Exercise objective => Report every line below that carries the word "Status".

Extracted records =>
-------------------------

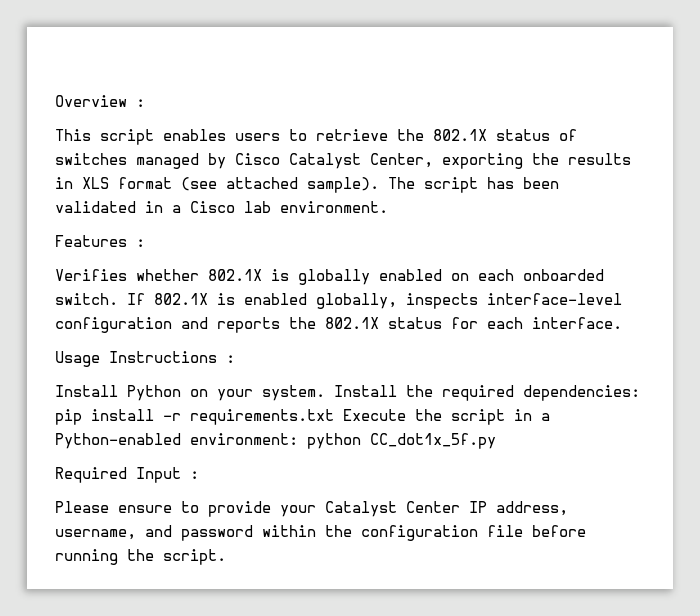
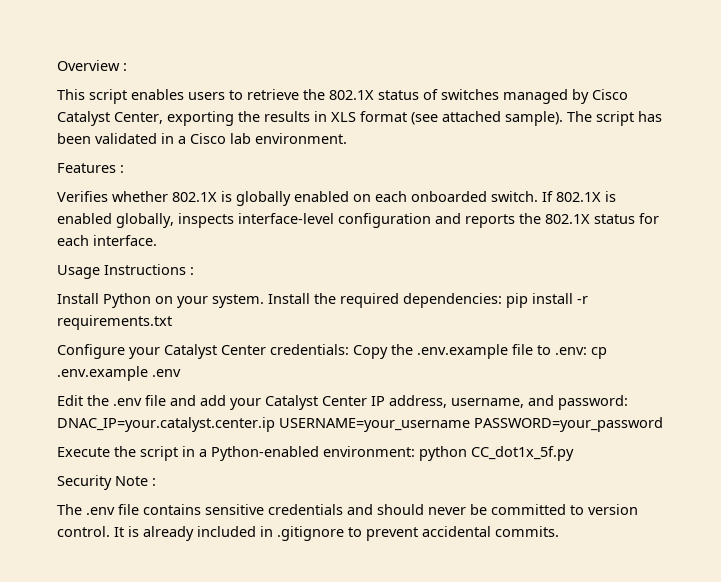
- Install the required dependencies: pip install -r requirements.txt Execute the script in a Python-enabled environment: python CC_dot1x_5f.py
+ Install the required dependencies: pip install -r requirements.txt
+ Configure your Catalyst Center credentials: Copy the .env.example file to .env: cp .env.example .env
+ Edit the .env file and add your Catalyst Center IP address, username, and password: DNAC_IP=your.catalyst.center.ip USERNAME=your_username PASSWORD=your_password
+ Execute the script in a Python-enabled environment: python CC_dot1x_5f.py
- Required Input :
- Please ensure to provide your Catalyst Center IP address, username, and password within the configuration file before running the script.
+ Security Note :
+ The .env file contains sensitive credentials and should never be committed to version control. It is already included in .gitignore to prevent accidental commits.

-------------------------

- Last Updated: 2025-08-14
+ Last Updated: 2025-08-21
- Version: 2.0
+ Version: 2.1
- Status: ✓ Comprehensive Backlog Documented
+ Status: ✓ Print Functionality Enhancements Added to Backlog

-------------------------

Result for this task =>
- Status: ✓ Comprehensive Backlog Documented
+ Status: ✓ Print Functionality Enhancements Added to Backlog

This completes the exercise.